The levels of phenolics measured in, and the radical-scavenging activity of, the various cooked samples, which were homogenized in 80% (v/v) ethanol (homogenizer model: HG-15A; Daihan Scientific Co., Ltd., Seoul, Korea); shaken at room temperature (25°C) for 24 h (WiseCube WIS-RL010, Daihan Scientific Co., Ltd.); filtered (Advantec, Toyo Roshi Kaisha, Ltd., Tokyo, Japan); and stored at −20°C. Total polyphenol levels were measured using the Folin–Ciocalteu method [20]. Standards or extracts (10 μL) were mixed with 200 μL of a sodium carbonate solution (2% w/v) and 10 μL of the Folin–Ciocalteu reagent (Sigma-Aldrich, St. Louis, MO, USA; 50% v/v). The mixtures were incubated for 30 min at room temperature, and absorptions at 750 nm were measured. The results are expressed as μg gallic acid (Sigma-Aldrich) equivalents per g of sample. To measure total flavonoid levels, standards or extracts (50 μL) were mixed with 200 μL water and 15 μL NaNO2 (5%, w/v). After 5 min, 30 μL of AlCl3·6H2O (10%, w/v) was added, and incubation proceeded for another 6 min. Reactions were terminated by addition of 1 M NaOH (100 μL), and absorbances at 510 nm were measured. The results are expressed as μg catechin (Sigma-Aldrich) equivalents per g of sample. All extracts were analyzed in triplicate.

2.6. Measurement of Individual Phenolic Acid Levels

The phenolic acid composition of each extract was determined via HPLC as described by Kim et al. [21]. The column was employed an ODS column (5 μm, 4.6 × 250 mm; Agilent Technologies, Santa Clara, CA, USA). Gradient elution featured solvent A (water with 0.1% (v/v) acetic acid) and solvent B (acetonitrile with 0.1% (v/v) acetic acid). The gradient program was as follows: 0–2 min, 92–90% A in B (gradient); 2–27 min, 90–70% A in B (gradient); 27–50 min, 70–10% A in B (gradient); 50–51 min, 10–0% A in B (gradient); 51–60 min, 0% A in B (isocratic); and 60–70 min, 0–92% A in B (gradient). The flow rate was 1 mL/min, and the injection volume 20 μL. The UV detector was set to 280 nm. A phenolic acid standard mixture containing 4-hydroxybenzoic acid, vanillic acid, rutin, protocatechuic acid, myricetin, quercertin, kaempferol, gallic acid, syringic acid, trans-3-hydroxycinnamic acid, 2-hydroxy cinnamic acid, naringin, cinnamic acid, naringenin, chlorogenic acid, caffeic acid, p-coumaric acid, ferulic acid, sinapinic acid, and salicylic acid (Sigma-Aldrich) was prepared in HPLC-grade methanol. The phenolic acid concentrations were determined by reference to standard curves obtained by injecting different concentrations of standards into the HPLC system. Peaks were verified by addition of standards to the samples, and all peak areas were calculated by reference to those of standard peaks. Total phenolic acid contents were calculated by summing the levels of individual phenolics.
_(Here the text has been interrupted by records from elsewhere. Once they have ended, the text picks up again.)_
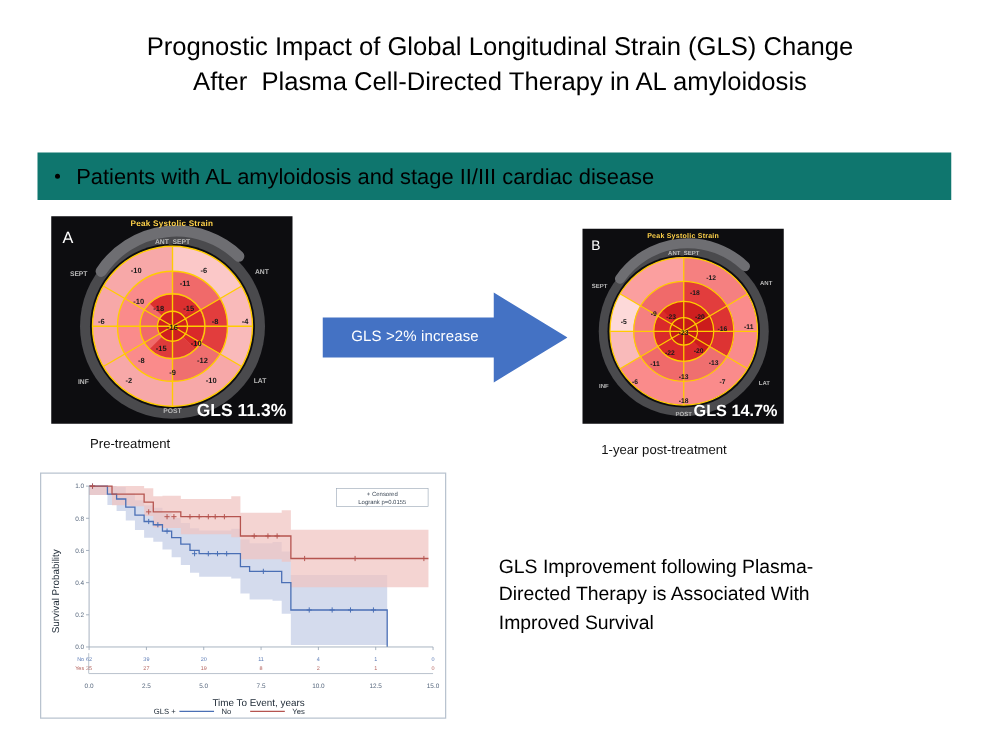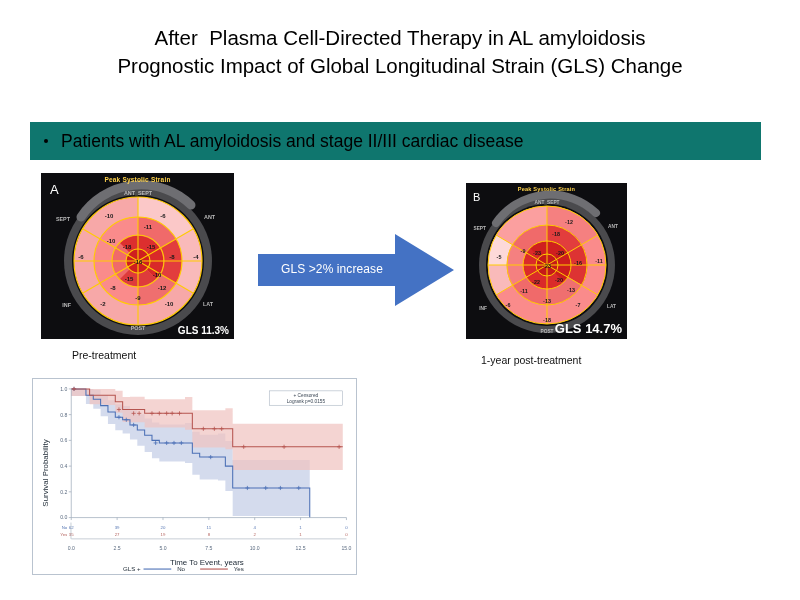--- a/index.html
+++ b/index.html
@@ -35,21 +35,21 @@
   .be-title{
     position:absolute;left:0;right:0;top:3px;text-align:center;
     color:#ffd24a;font-weight:bold;letter-spacing:.2px;
   }
   #bullseye-a .be-title{font-size:6.5px;}
   #bullseye-b .be-title{font-size:5.6px;}
   .be-letter{position:absolute;color:#fff;font-weight:400;}
   #bullseye-a .be-letter{left:9px;top:9px;font-size:13px;}
   #bullseye-b .be-letter{left:7px;top:8px;font-size:11px;}
   .be-gls{position:absolute;right:5px;bottom:3px;color:#fff;font-weight:bold;}
-  #bullseye-a .be-gls{font-size:10px;text-align:center;}
+  #bullseye-a .be-gls{font-size:14px;text-align:center;}
   #bullseye-b .be-gls{font-size:13px;}
   .be-svg{position:absolute;left:0;top:0;width:100%;height:100%;}
   .seg-label{fill:#1a1a1a;font-family:"Liberation Sans",sans-serif;font-weight:bold;}
   .dir-label{fill:#b9b9b9;font-family:"Liberation Sans",sans-serif;font-weight:bold;}
 
   
   #flow-arrow{position:absolute;left:258px;top:232px;width:196px;height:76px;}
   #flow-arrow .lab{
     position:absolute;left:14px;top:30px;width:120px;text-align:center;
     color:#ffffff;font-size:12px;letter-spacing:.1px;
@@ -79,22 +79,22 @@
     font-size:15.5px;line-height:1.45;color:#000;
   }
   #conclusion .l{display:block;white-space:pre;}
 </style>
 </head>
 <body>
 
 <div class="slide">
 
   <div id="title">
+    <span class="l">Prognostic Impact of Global Longitudinal Strain (GLS) Change</span>
     <span class="l">After  Plasma Cell-Directed Therapy in AL amyloidosis</span>
-    <span class="l">Prognostic Impact of Global Longitudinal Strain (GLS) Change</span>
   </div>
 
   <div id="bullet-banner">
     <span class="dot"></span>
     <span class="txt">Patients with AL amyloidosis and stage II/III cardiac disease</span>
   </div>
 
   <div class="bullseye" id="bullseye-a">
     <svg class="be-svg" viewBox="0 0 193 166">
       <defs>
@@ -341,14 +341,19 @@
       <g id="km-annot">
           <rect x="238" y="12" width="74" height="14.5" fill="#ffffff" stroke="#9aa7b6" stroke-width="0.5"></rect>
           <text x="275" y="18" text-anchor="middle" class="km-note">+ Censored</text>
           <text x="275" y="24.5" text-anchor="middle" class="km-note">Logrank p=0.0155</text>
         </g>
       <text id="km-xlabel" class="km-axis-title" x="175" y="188" text-anchor="middle">Time To Event, years</text>
       <text id="km-ylabel" class="km-axis-title" x="14" y="95" text-anchor="middle" transform="rotate(-90 14 95)">Survival Probability</text>
     </svg>
   </div>
 
+  <div id="conclusion">
+    <span class="l">GLS Improvement following Plasma-</span>
+    <span class="l">Directed Therapy is Associated With</span>
+    <span class="l">Improved Survival</span>
+  </div>
 
 </div>
 
 </body></html>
2.7. Measurement of DPPH- and ABTS-Radical-Scavenging Activities

DPPH- and ABTS-radical-scavenging activities were measured according to [20], with some modifications. An 800 μL aliquot of a 0.2 mM DPPH (1,1-diphenyl-2- picrylhydrazyl, Sigma-Aldrich) methanolic solution was mixed with 200 μL of each sample, shaken vigorously, left to stand for 30 min under low light, and absorbance at 515 nm was measured. The ABTS cationic radical was generated by adding ABTS (2,2′-azino-bis-3-ethylbenzo-thiazoline-6-sulfonic acid, Sigma-Aldrich) to 7 mM to a 2.45 mM potassium persulfate solution followed by holding the mixture overnight in the dark at room temperature. The radical solution was diluted with methanol to an absorbance of 1.4–1.5 at 735 nm (molar extinction coefficient, ε = 3.6 × 104 mol−1·cm−1). The diluted ABTS radical solution (1 mL) was added to 50 mL of each extract, a Trolox standard solution, or distilled water. After 30 min, absorbances were spectrophotometrically measured at 735 nm (Multiskan™ GO Microplate spectrophotometer, Thermo Fisher Scientific, Waltham, MA, USA). Both scavenging activities were expressed as Trolox-equivalent antioxidant capacities (TEACs), thus mg TE/100 g of sample.

2.8. Statistical Analysis

All data are expressed as means ± standard deviations (SDs). Significant differences among treatments were determined by one-way analysis of variance (ANOVA) using Duncan’s multiple range test, with the aid of SAS software ver. 9.2 (SAS Institute, Cary, NC, USA); the significance level was set to 0.05.

3. Results and Discussion

3.1. Pasting Characteristics

The pasting characteristics by adzuki bean were proportion determined; the peak, trough, breakdown, final, and setback viscosities were measured (Table 1). As the adzuki bean ratio increased, the pasting viscosities decreased, except for the breakdown viscosity (the difference between the peak and trough viscosities). Amylose content correlated negatively with viscosity but highly with the heat and shear resistances evident during processing [22]. The breakdown viscosity of mixtures containing both Arari and Geomguseul beans (5–20% w/w) were 73.2–76.8 and 71.4–79.0 RVU, respectively, and did not vary by the adzuki bean proportion. The final viscosity was measured after completion of both heating and cooling; starch particles (such as amylose) then recombine to increase viscosity [22]. As the adzuki bean proportion increased, the final viscosities of mixtures containing both Arari and Geomguseul beans fell to 138.6–195.8 and 134.5–195.5 RVU, respectively. The setback viscosity reflects starch aging; the higher the value, the more rapid the aging [22]. The setback viscosity is obtained by subtracting the peak from the final viscosity; the higher this value, the faster the aging; lower values indicate slower aging and a longer duration of the desired taste. The inverse relationship between the proportion of adzuki beans and setback viscosity was found. Thus, the higher the adzuki bean proportion, the slower the aging.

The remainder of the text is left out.